### PROBLEM LINK

### DIFFICULTY

SIMPLE

### PREREQUISITES

### PROBLEM

You need to find the number of different shortest paths between two given vertexes in the non-oriented weighted graph.

### EXPLANATION

Since the number of intersections is small we can simply consider all possible paths that connect **1**st intersection with **N**-th intersection and do not pass through the same intersection twice (otherwise such path will definitely be not shortest). The easiest way to do this is to use recursive backtracking. Let’s discuss the implementation in detail.

At first we should create the so-called adjacency matrix of the town. This is a two-dimensional array **A** where **A[i][j]** denotes the length of the road between **i**-th and **j**-th intersections if this road exists and **A[i][j] = 0** otherwise. Note that each road has positive length hence zeros will not lead to any ambiguity. Initially all elements in this array should be set to zero and then when we input some road of length **L** that connects intersections **i** and **j** we should set **A[i][j]** as well as **A[j][i]** to **L** since all roads are two-way.
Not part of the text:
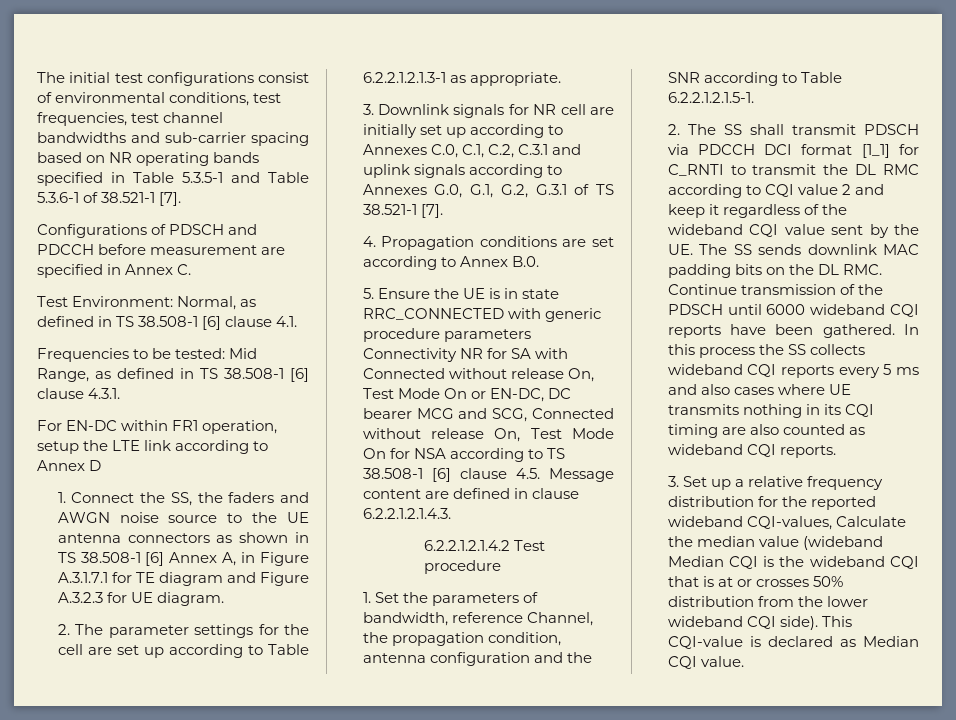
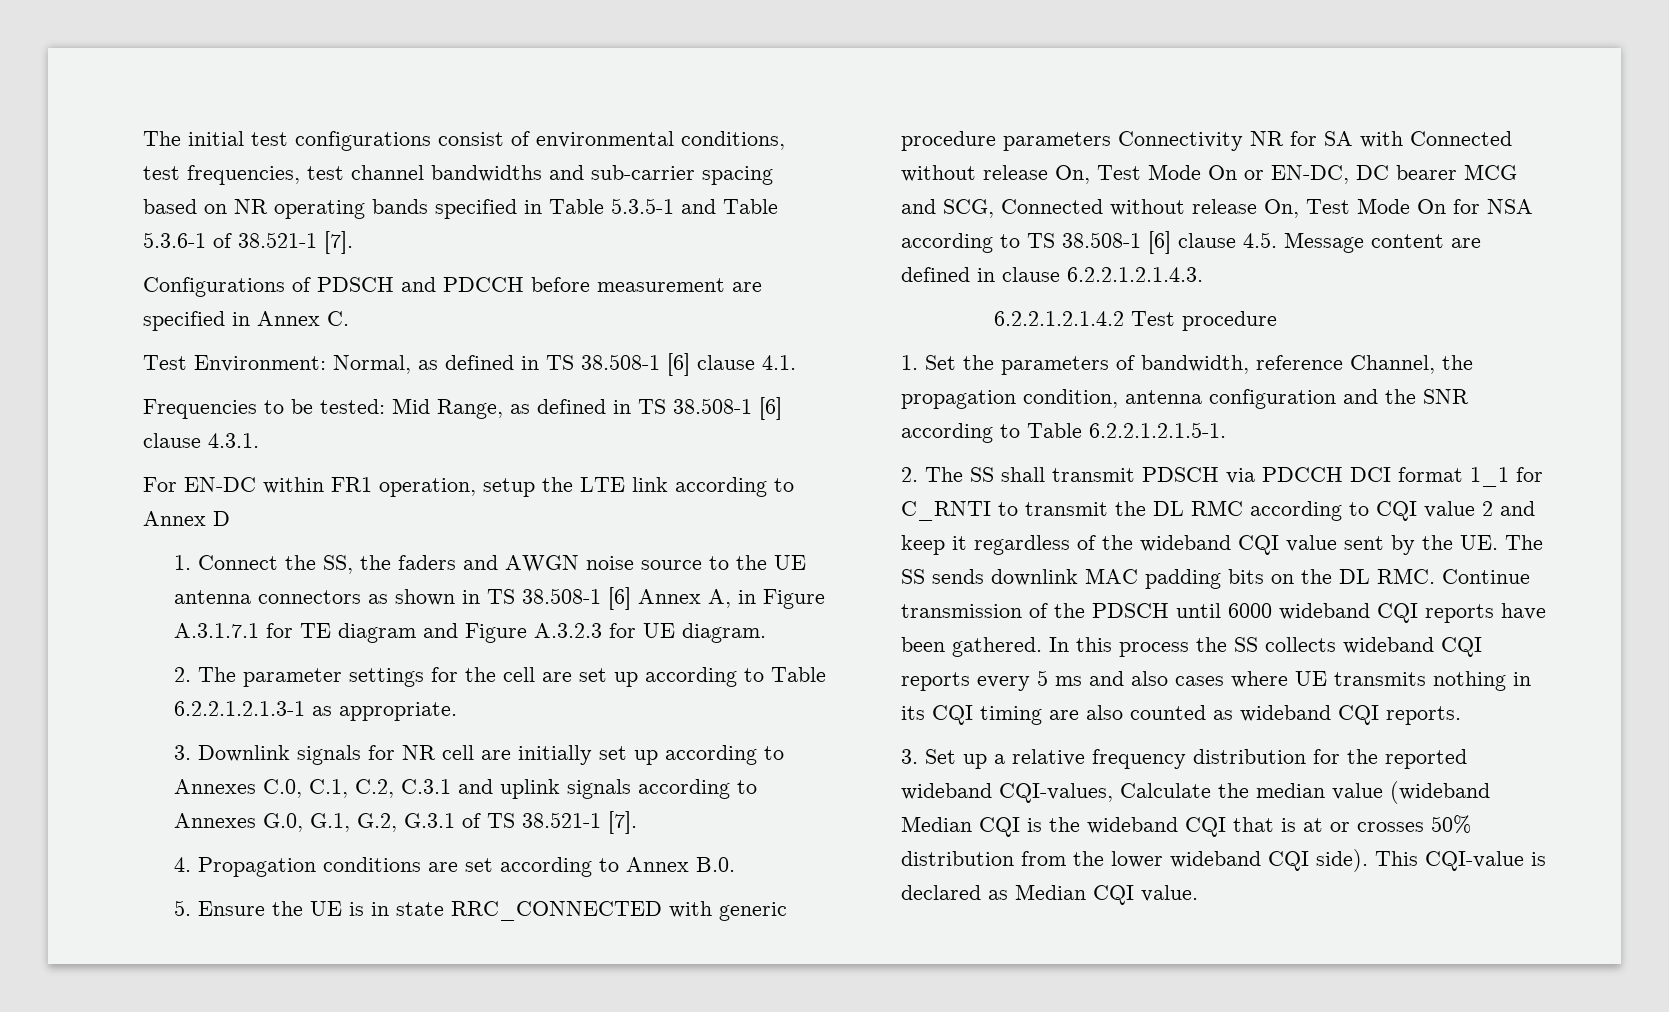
- 2. The SS shall transmit PDSCH via PDCCH DCI format [1_1] for C_RNTI to transmit the DL RMC according to CQI value 2 and keep it regardless of the wideband CQI value sent by the UE. The SS sends downlink MAC padding bits on the DL RMC. Continue transmission of the PDSCH until 6000 wideband CQI reports have been gathered.
+ 2. The SS shall transmit PDSCH via PDCCH DCI format 1_1 for C_RNTI to transmit the DL RMC according to CQI value 2 and keep it regardless of the wideband CQI value sent by the UE. The SS sends downlink MAC padding bits on the DL RMC. Continue transmission of the PDSCH until 6000 wideband CQI reports have been gathered.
Let us discuss at first how to iterate over all possible paths connecting **1**st and **N**-th intersection and find their lengths. At each step we will be at some intersection and we should know what intersections we have already passed and what distance we have already walked to know how to proceed further. Hence we can create the global boolean array **visited** of size **N** where information about visited intersections will be stored. Namely, **visited[k] = true** if and only if we have already passed **k**-th intersection. Then we can create recursive routine with definition **go(k, len)** where **k** is the current intersection where we stay and **len** is the length of the path that we already walked. When we are staying at some intersection **k** we can choose arbitrary non-visited intersection **j** that connected with **k** by two-way road and walk to **j** incrementing **len** by the length of the road between **k** and **j**. Hence **go(k, len)** can be implemented like this:

go(k, len) visited[k] := true for j=1 to N if (not visited[j]) and (A[k][j] > 0) go(j, len + A[k][j]) visited[k] := false

Note that we set **visited[k]** to **true** when we enter **go(k, len)** and set it to **false** before exit.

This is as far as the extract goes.